Journal of Teacher Education | 2007
Michael W. Apple
Most educators in the United States have had to confront the changed reality brought about by the federal reauthorization of the Elementary and Secondary Education Act, commonly known as No Child Left Behind (NCLB). This represents a set of initiatives that can radically transform the federal role in policing and controlling core aspects of education in general and teacher education. Using a number of key volumes that have been written to either criticize or support major components of NCLB, I provide a critical reading of the assumptions behind NCLB and point to a number of its key negative implications for educational policy and practice. In the process, I point to areas where educators might look for more critically democratic alternatives.
Journal of Education Policy | 2002
Luís Armando Gandin; Michael W. Apple
In this article, we situate the processes of educational policy and reform into their larger socio-political context. We describe the ways in which a set of policies has had what seem to be extensive and long lasting effects because the policies are coherently linked to larger dynamics of social transformation and to a coherent strategy that aims to change the mechanisms of the state and the rules of participation in the formation of state policies. We describe and analyse the policies of the ‘Popular Administration’ in Porto Alegre, Brazil.
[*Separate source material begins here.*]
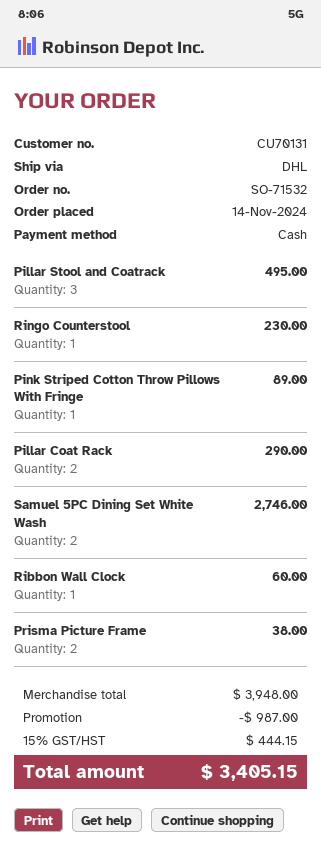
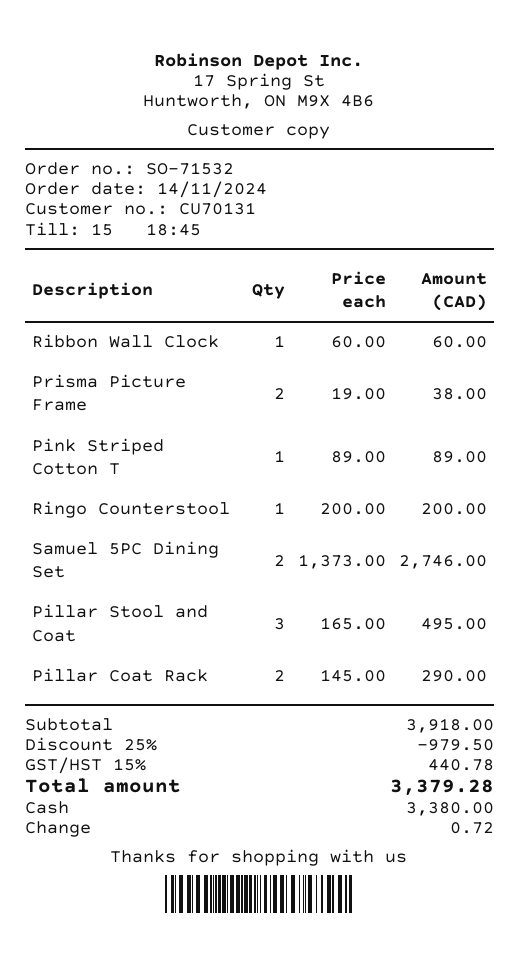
Ringo Counterstool: 1 for 230.00 -> 1 for 200.00
subtotal: 3948.00 -> 3918.00
discount: 987.00 -> 979.50
tax: 15% = 444.15 -> 15% = 440.78
total: 3405.15 -> 3379.28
We specifically focus on the ‘Citizen School’ and on proposals that are explicitly designed to radically change both the municipal schools and the relationship between communities, the state and education. This set of policies and the accompanying processes of implementation are constitutive parts of a clear and explicit project aimed at constructing not only a better school for the excluded, but also a larger project of radical democracy. The reforms being built in Porto Alegre are still in formation, but we argue that they have crucial implications for how we might think about the politics of education policy and its dialectical role in social transformation.